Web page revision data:
____

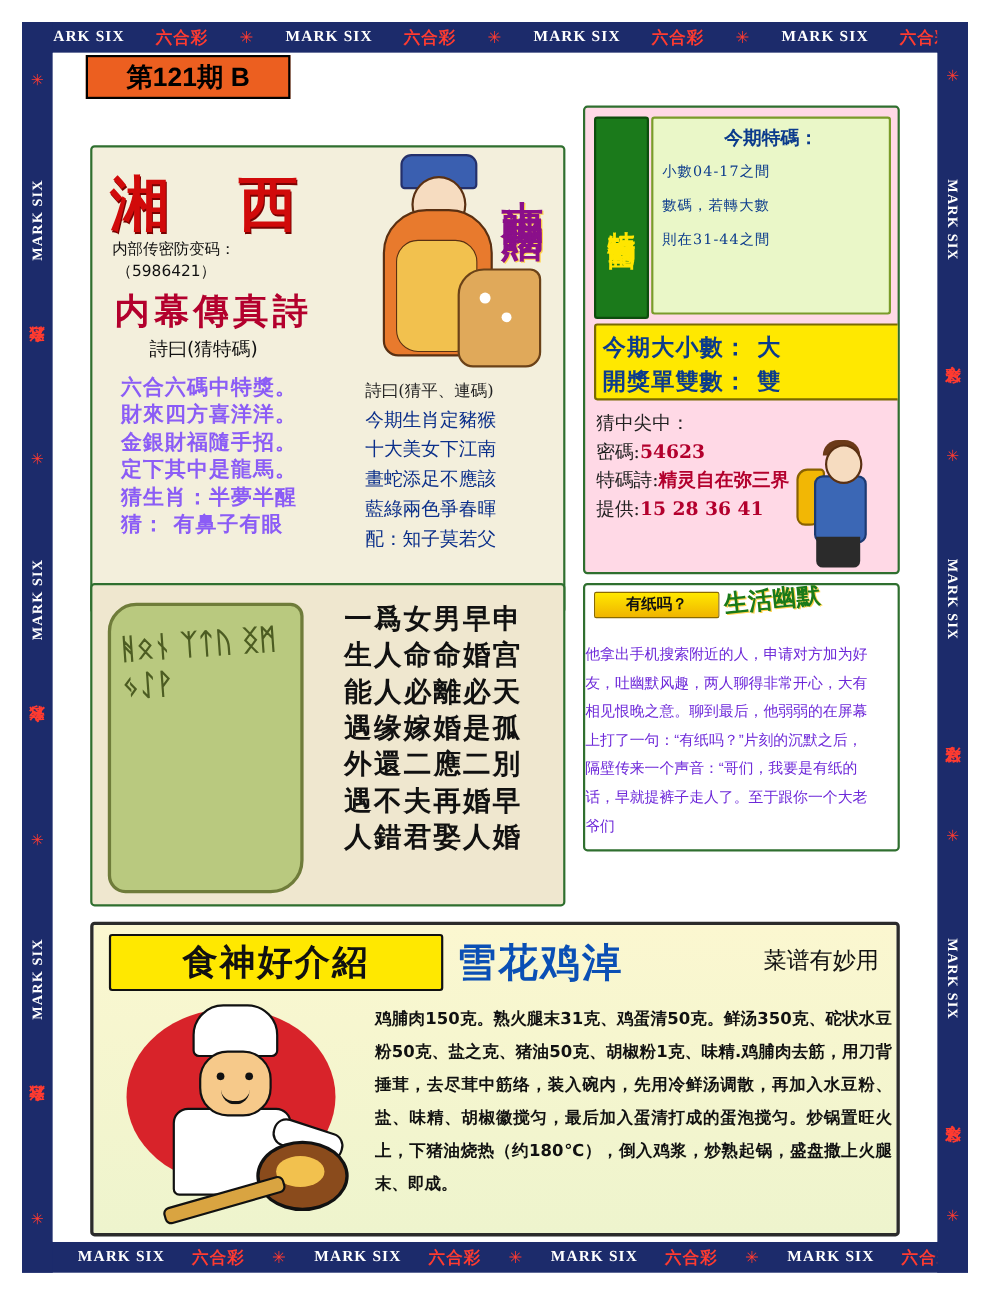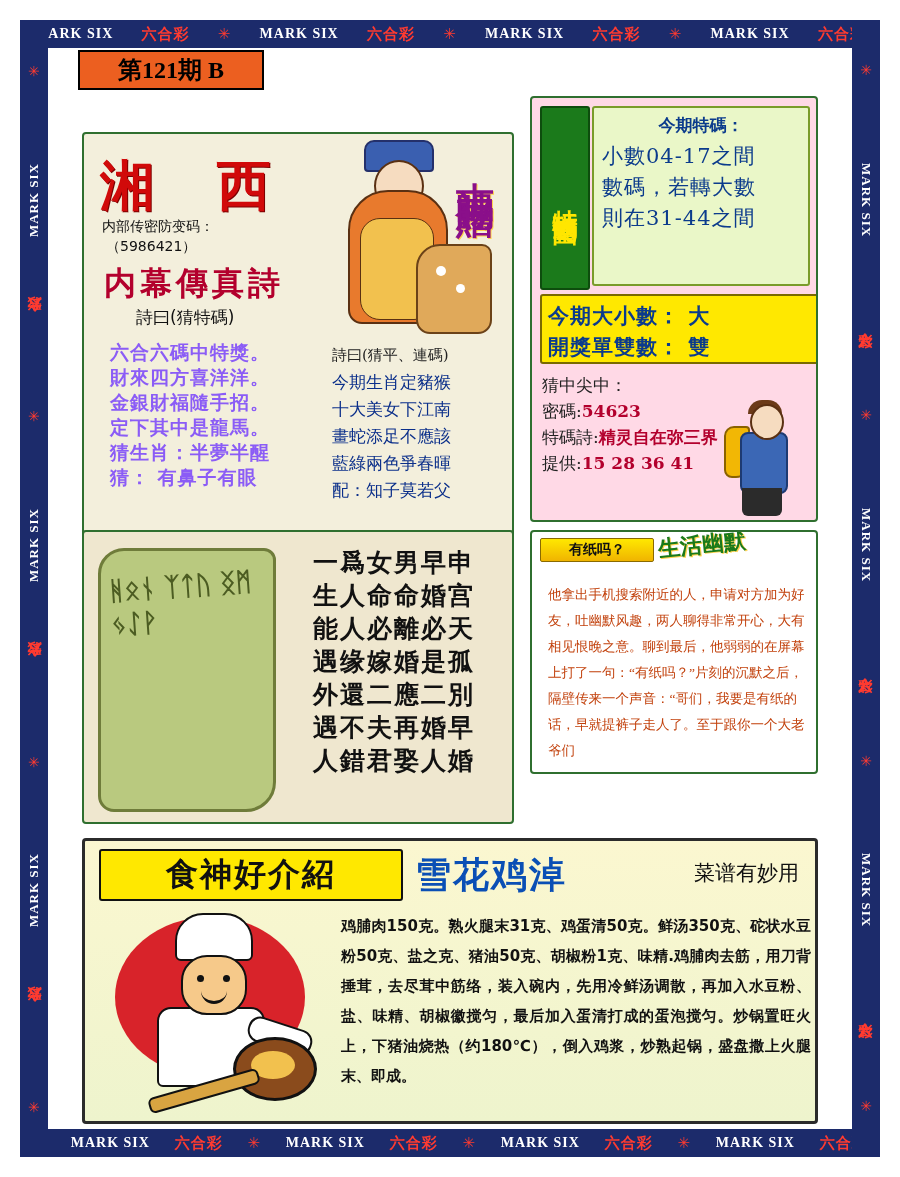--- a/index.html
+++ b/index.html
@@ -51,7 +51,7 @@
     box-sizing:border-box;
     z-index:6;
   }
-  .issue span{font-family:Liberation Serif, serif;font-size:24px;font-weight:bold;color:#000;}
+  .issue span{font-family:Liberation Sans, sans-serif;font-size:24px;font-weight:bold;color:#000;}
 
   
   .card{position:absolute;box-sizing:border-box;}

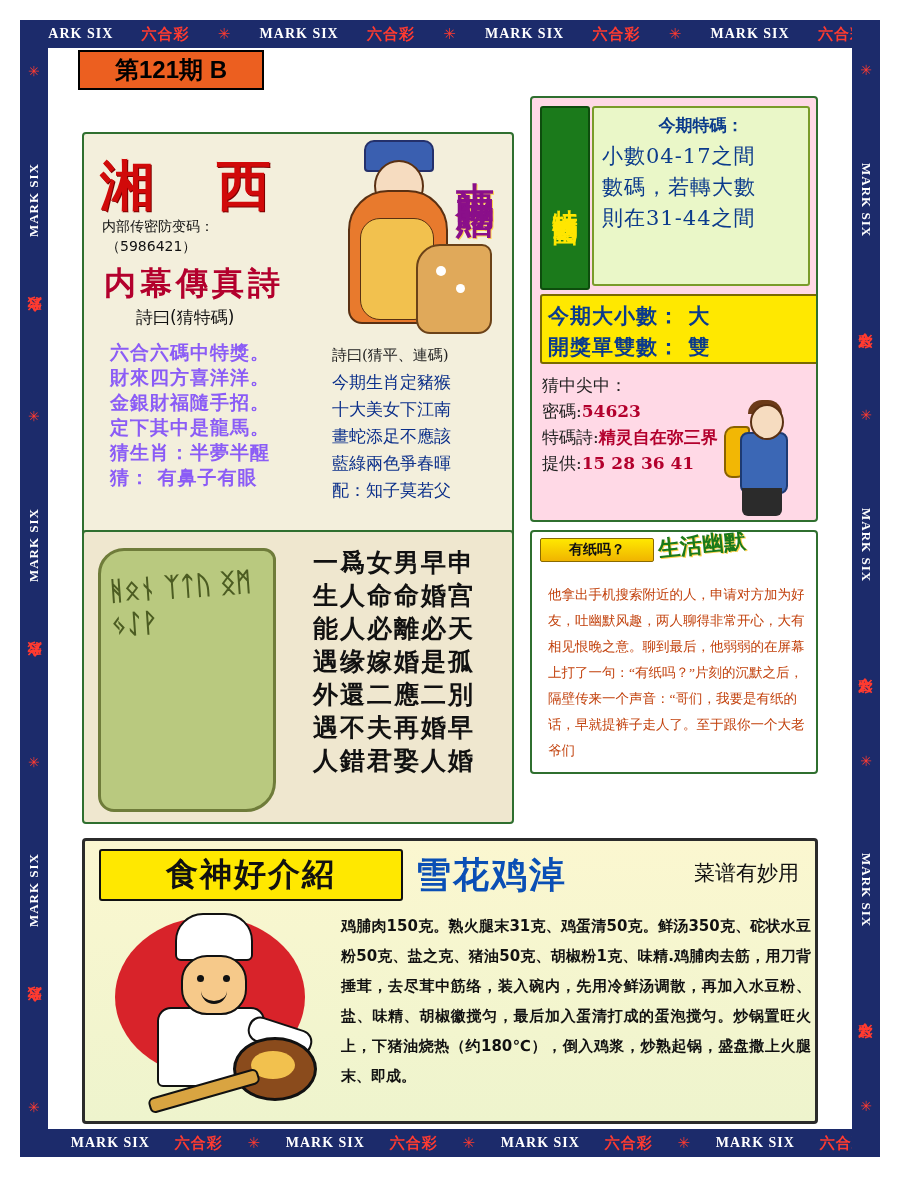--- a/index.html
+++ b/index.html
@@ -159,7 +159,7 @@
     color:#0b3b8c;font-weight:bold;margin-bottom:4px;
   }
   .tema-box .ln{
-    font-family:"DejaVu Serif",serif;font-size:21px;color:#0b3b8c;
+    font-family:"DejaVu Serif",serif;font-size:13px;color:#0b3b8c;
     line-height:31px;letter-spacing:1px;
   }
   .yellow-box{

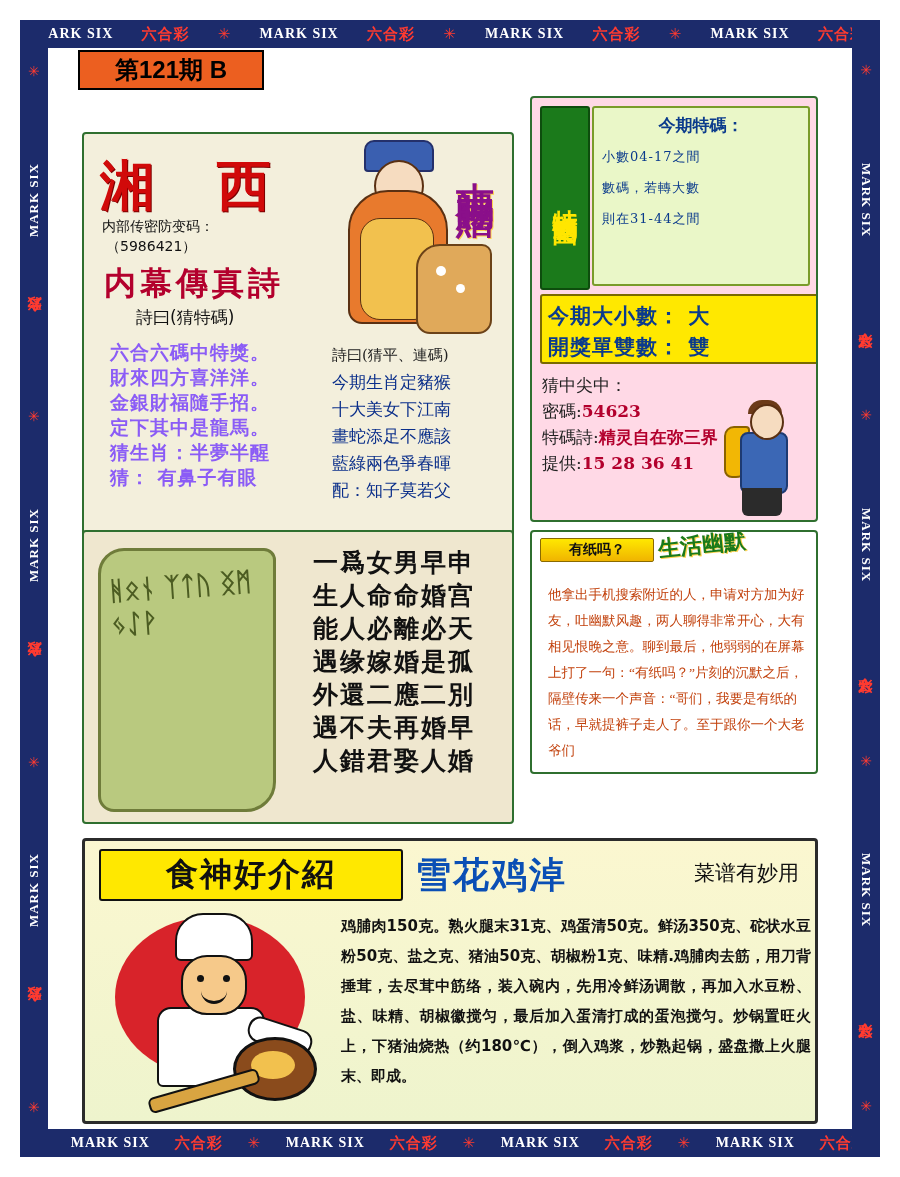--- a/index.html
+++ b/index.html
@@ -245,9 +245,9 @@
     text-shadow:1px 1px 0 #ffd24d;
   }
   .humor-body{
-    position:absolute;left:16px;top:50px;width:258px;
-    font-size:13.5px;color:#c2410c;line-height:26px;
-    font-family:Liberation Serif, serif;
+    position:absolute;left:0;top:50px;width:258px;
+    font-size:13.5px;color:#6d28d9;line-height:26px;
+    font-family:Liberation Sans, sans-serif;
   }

____

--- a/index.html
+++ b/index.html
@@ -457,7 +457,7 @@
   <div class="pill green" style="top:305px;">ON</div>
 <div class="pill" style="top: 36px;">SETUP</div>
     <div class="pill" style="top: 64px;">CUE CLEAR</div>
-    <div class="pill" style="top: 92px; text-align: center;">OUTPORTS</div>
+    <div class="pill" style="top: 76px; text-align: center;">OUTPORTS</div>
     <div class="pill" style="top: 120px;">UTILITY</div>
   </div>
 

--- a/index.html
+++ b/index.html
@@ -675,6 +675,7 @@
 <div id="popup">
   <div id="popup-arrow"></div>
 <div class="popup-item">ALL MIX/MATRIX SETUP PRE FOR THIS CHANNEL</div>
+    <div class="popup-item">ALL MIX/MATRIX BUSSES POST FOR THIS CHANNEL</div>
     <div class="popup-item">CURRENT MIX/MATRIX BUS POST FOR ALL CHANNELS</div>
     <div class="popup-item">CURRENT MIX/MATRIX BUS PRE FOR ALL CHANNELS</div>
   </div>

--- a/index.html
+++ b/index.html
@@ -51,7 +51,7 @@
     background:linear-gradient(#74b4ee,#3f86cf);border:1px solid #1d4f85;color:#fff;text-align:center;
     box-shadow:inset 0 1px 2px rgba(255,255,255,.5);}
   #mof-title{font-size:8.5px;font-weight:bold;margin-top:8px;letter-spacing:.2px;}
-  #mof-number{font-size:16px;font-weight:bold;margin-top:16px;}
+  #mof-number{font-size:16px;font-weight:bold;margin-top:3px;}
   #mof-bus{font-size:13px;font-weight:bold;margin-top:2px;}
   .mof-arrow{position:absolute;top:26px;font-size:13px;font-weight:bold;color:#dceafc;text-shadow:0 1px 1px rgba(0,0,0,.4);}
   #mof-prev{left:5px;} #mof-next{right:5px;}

____

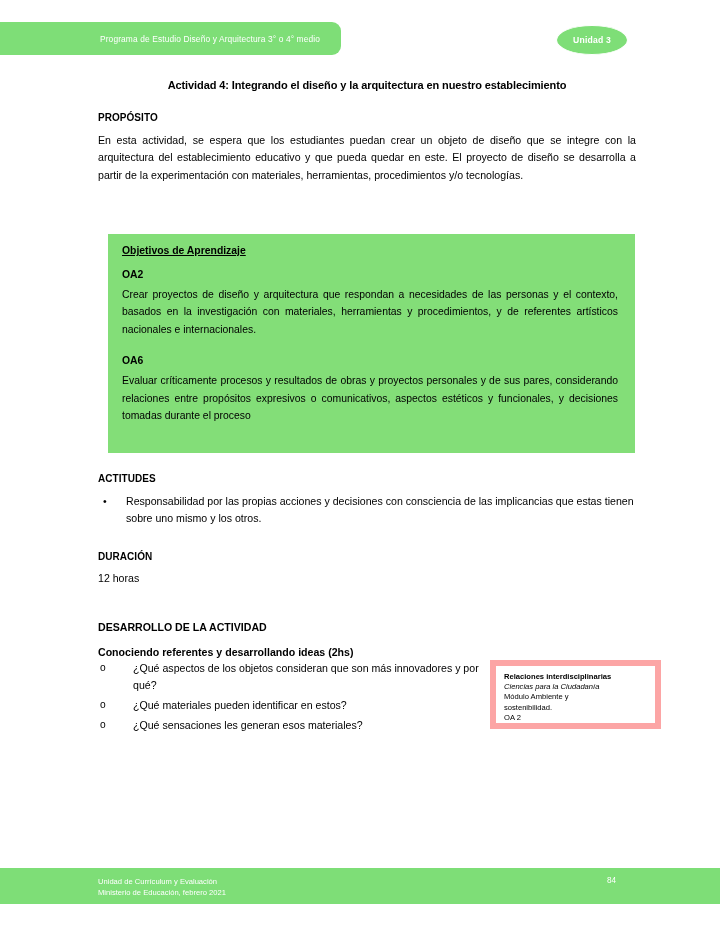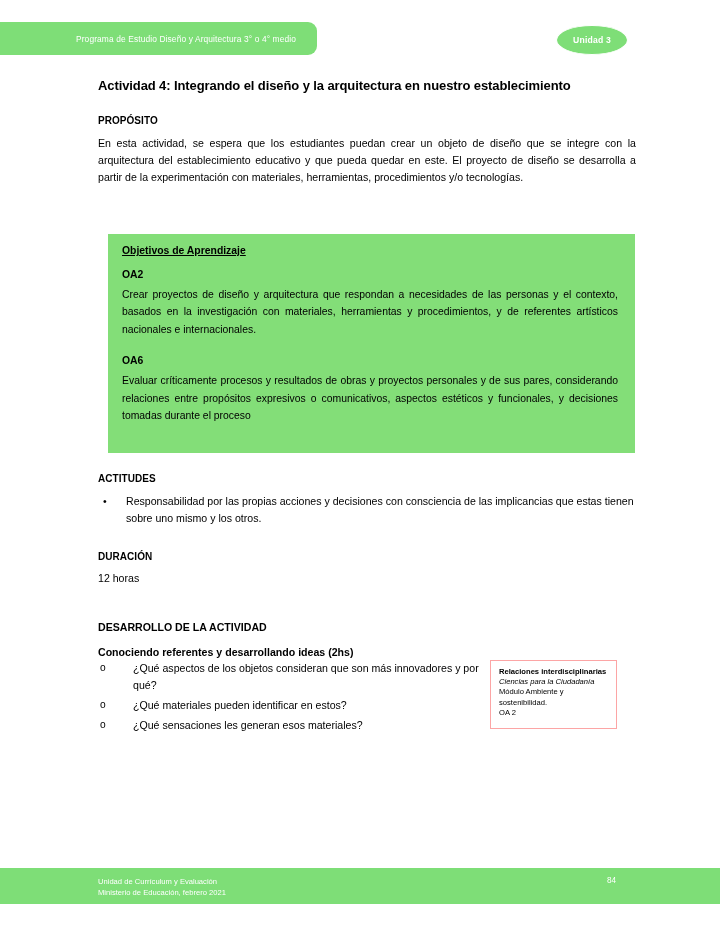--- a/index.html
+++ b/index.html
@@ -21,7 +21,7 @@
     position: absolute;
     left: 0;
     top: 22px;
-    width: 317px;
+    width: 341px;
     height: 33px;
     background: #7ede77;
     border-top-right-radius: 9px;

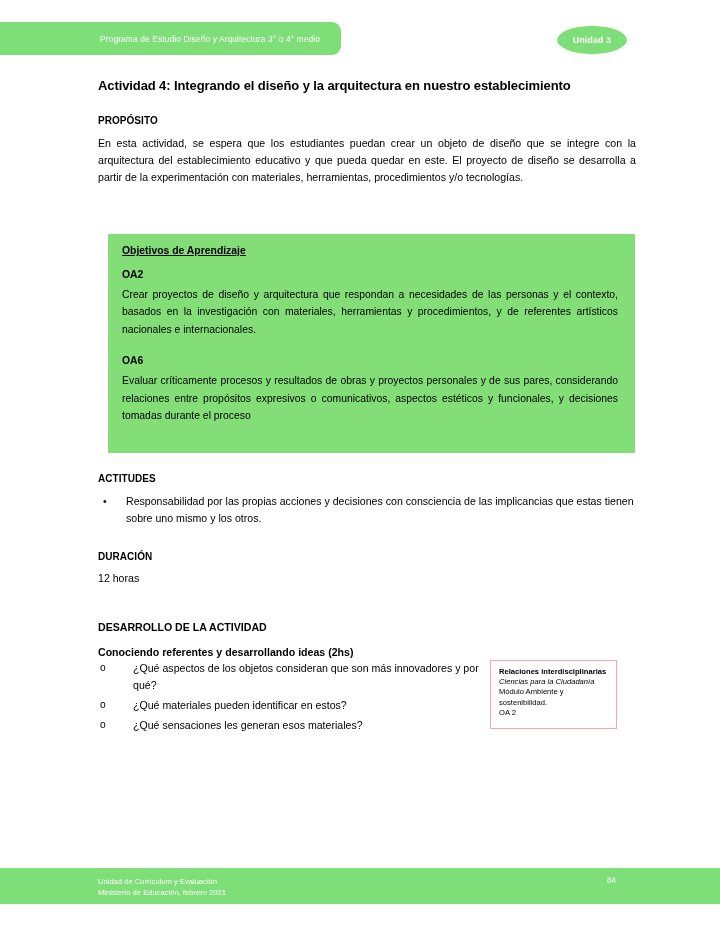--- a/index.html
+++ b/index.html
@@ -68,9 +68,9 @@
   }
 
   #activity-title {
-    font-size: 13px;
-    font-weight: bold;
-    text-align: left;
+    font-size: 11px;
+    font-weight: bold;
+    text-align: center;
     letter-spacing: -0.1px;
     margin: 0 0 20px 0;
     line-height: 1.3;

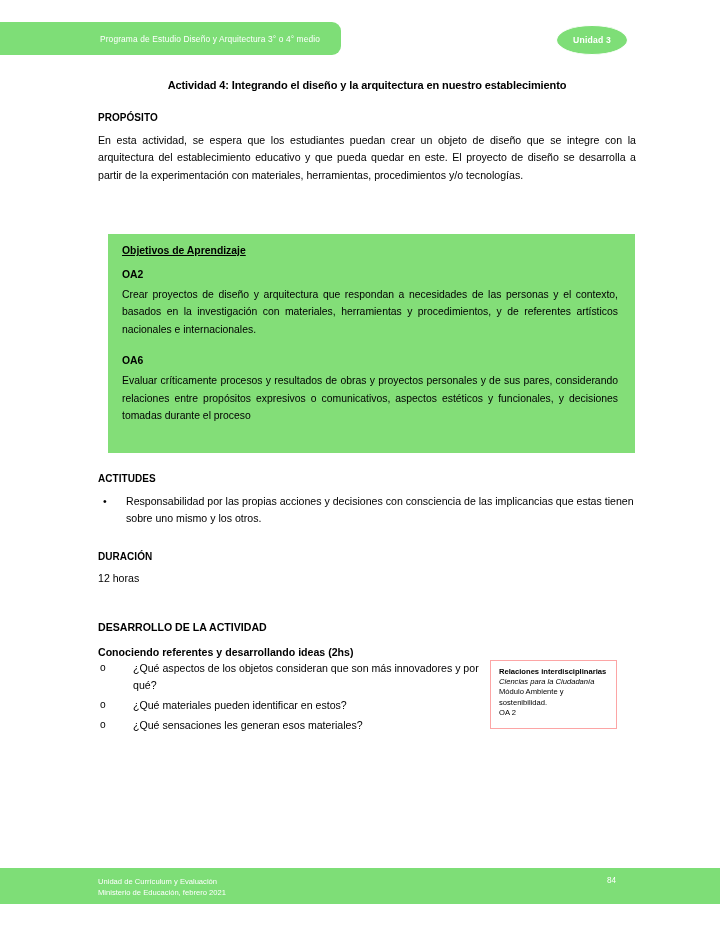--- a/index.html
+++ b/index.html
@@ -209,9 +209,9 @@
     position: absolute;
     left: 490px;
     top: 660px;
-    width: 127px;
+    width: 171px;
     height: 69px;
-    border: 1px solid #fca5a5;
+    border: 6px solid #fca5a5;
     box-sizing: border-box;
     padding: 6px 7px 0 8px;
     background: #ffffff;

____

**ACTIVITY:** Scan the entries above for the string "arrow" and copy each line that contains it.

**SOLUTION FOR THIS TASK:**
   <div id="popup-arrow"></div>
   .mof-arrow{position:absolute;top:26px;font-size:13px;font-weight:bold;color:#dceafc;text-shadow:0 1px 1px rgba(0,0,0,.4);}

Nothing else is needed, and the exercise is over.